To many in the industry, system memory is viewed as little more than a silicon holding pen for temporarily storing program commands and data during execution. Nevertheless, the dramatic growth of Big Data – driven by the burgeoning Internet of Things (IoT) – has prompted a number of key industry players to re-examine the traditional role of memory in the data center.
To be sure, server utilizations have dropped dramatically, especially in big data applications as massive data sets that far exceed the size of main memory cause frequent – and mandatory – disk access. More specifically, accessing data on local disks or remote nodes can take a system many orders of magnitude longer to access than fetching data in local DRAM. Consequently, modern data-intensive applications are often severely bottlenecked by the movement of data to and from disks and across networks.
Clearly, data transport should be minimized to improve performance and power efficiency. Near Data Processing is emerging as a potential new paradigm to minimize data movement by deploying flexible compute engines such as FPGAs next to (near) large amounts of data. In this configuration, the need for data transport is minimized, with customized processing moved directly to the data to improve performance and minimize power consumption.

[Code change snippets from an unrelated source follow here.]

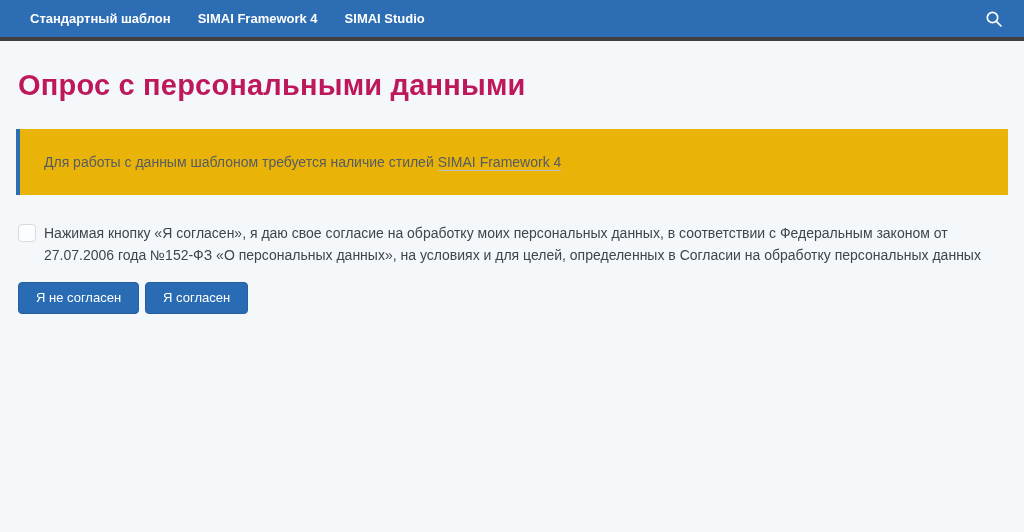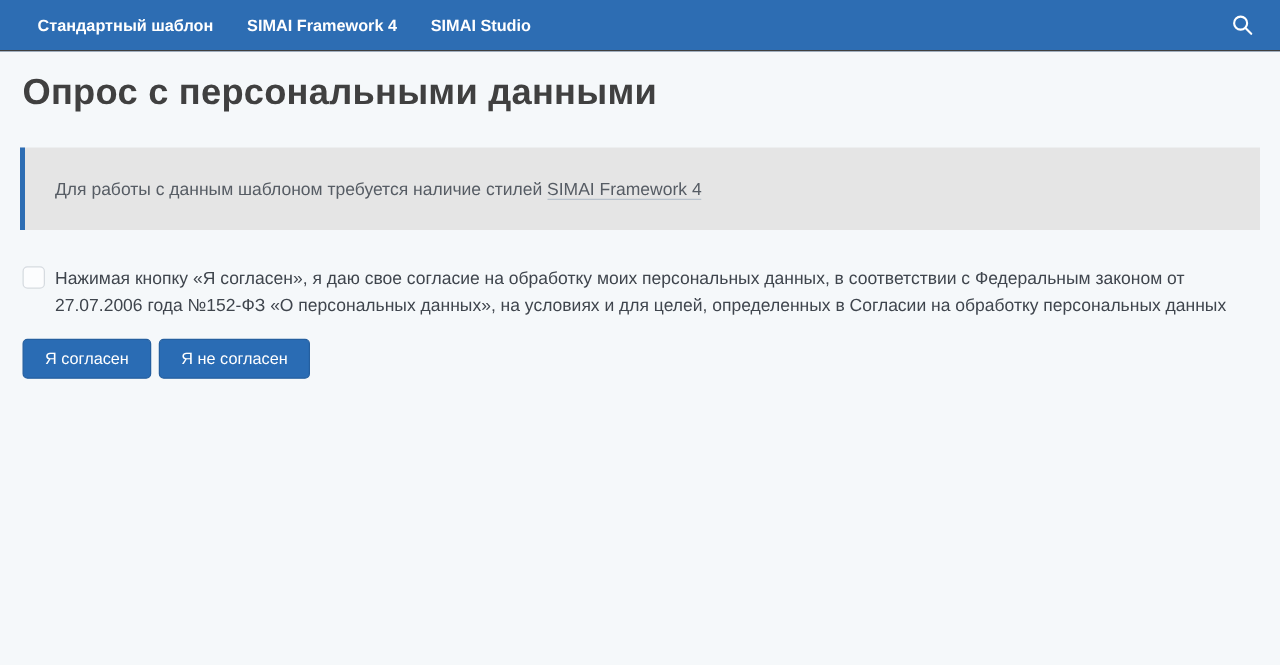"Стандартный шаблон" .navbar { border-bottom: 1px solid #404040 -> 4px solid #404040 }
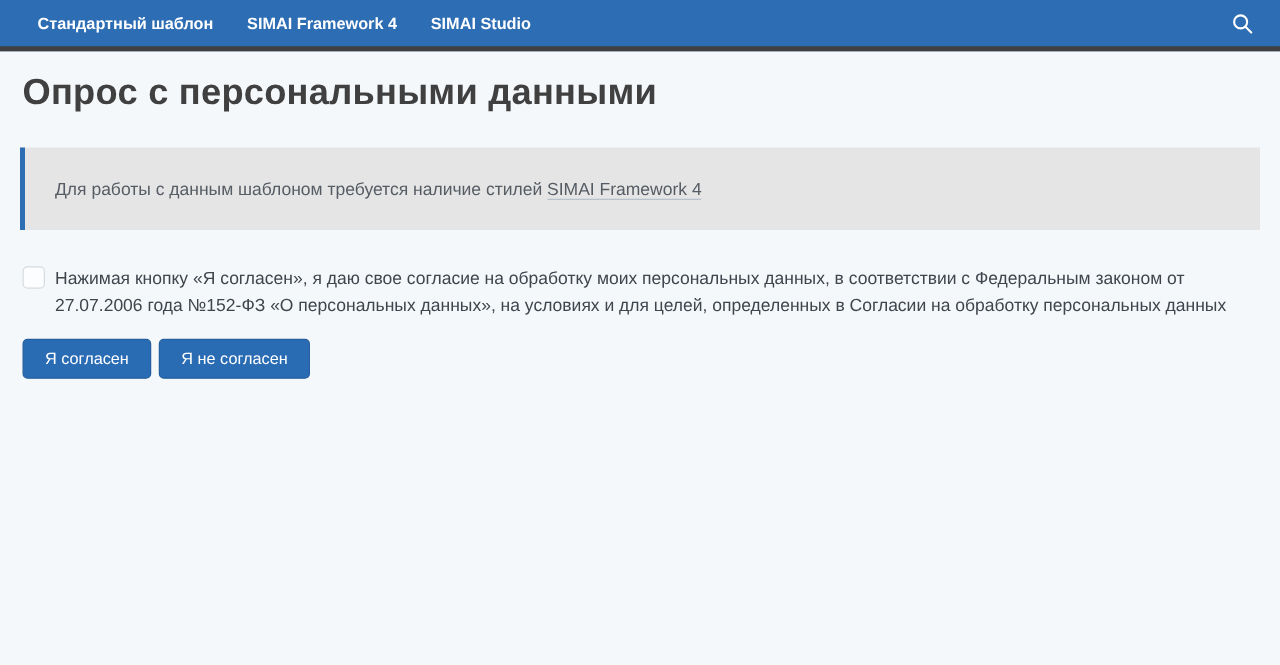"Опрос с персональными данными" .page-title { color: #404040 -> #be185d; margin: 16px 18px 0 18px -> 27px 18px 0 18px }
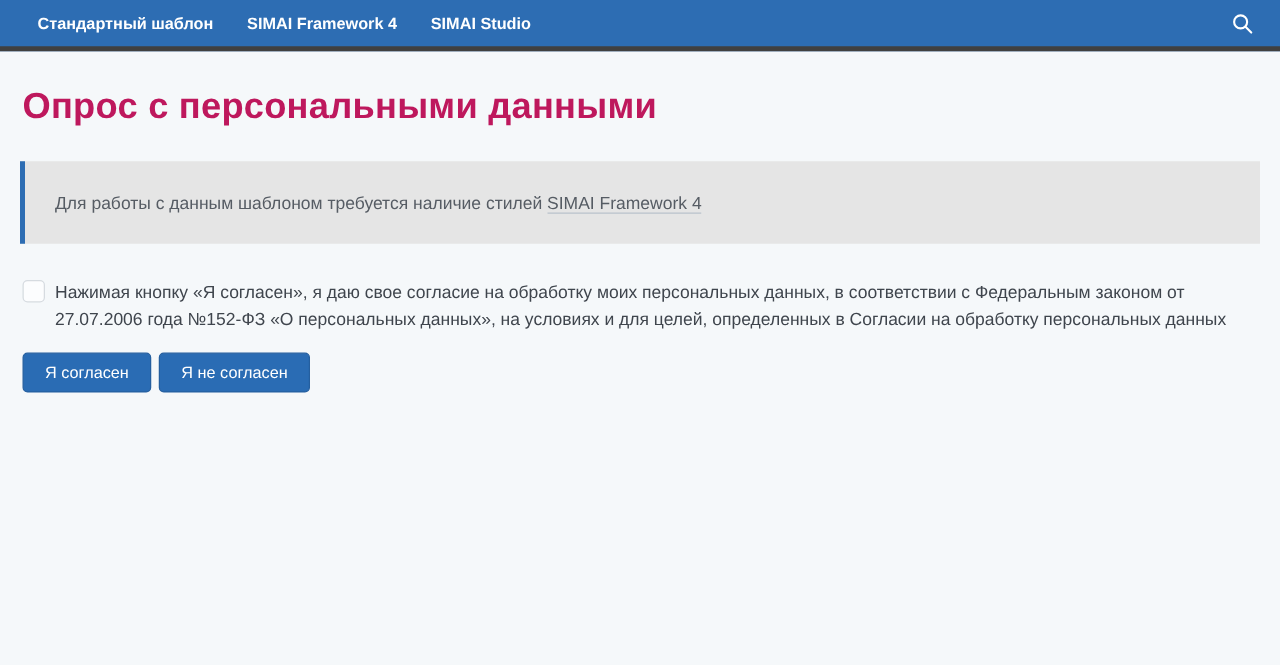"Для работы с данным шаблоном" .notice { background: #e5e5e5 -> #eab308 }
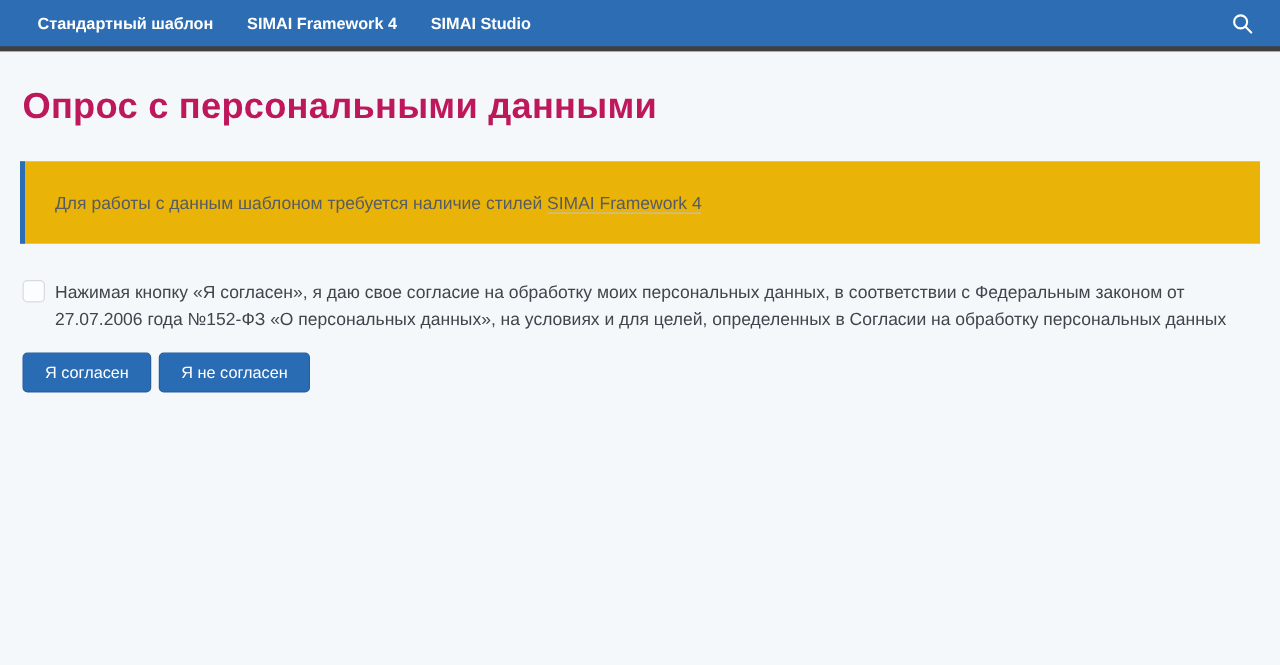"Я согласен" button.btn { order: before "Я не согласен" -> after "Я не согласен" }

Recently, Rambus revealed details of its Smart Data Acceleration (SDA) Research Program, which focuses on improving performance and power efficiency in servers and data centers. As part of this program, Rambus developed the SDA platform that includes FPGAs coupled to large capacities of DRAM; closely following the technical contours outlined above.
As a versatile sandbox, the SDA platform allows engineers to explore new near data processing architectures and paradigms that vary in the ways software, firmware, FPGAs and memory interact. The platform is also flexible enough to present itself to the rest of the system in various ways, including as an ultra-fast solid-state disk, a Key-Value store, and a large pool of memory, to name a few examples. Partners and customers can also use the platform to test fresh methods of optimizing and accelerating analytics for large data sets, including in-memory data bases, financial services, ad serving, real-time risk analytics, imaging, transcoding and genome mapping.
Initial testing of the SDA platform configured as an ultra-fast solid state disk confirms higher IOPS rates are achievable under certain workloads – with significantly reduced latency under load compared to state-of-the-art Enterprise NVMe SSDs. In 4KB random access tests, the SDA engine is capable of delivering over 1M IOPS with latency under load in the 10 μs to 60 μs range for both reads and writes, with additional headroom to achieve higher IOPS rates.
In November, Rambus confirmed that its SDA platform had been deployed at Los Alamos National Laboratory (LANL). The platform is being used to improve the performance of in-memory databases, graph analytics and other Big Data applications. Initial tests indicate the SDA platform’s performance is well matched to HPC interconnects, with the platform reducing data movement via efficient workflows.
In a broader sense, Rambus views the SDA Research Program and similar initiatives that emphasize NUMA (non-uniform memory access characteristics) as helping to evolve Von Neumann architecture from its nascent Cold War beginnings to a world dominated by the data-intensive Internet of Things (IoT). We look forward to collaborating with our industry partners and customers on cutting-edge memory technologies and solutions for future servers and data centers.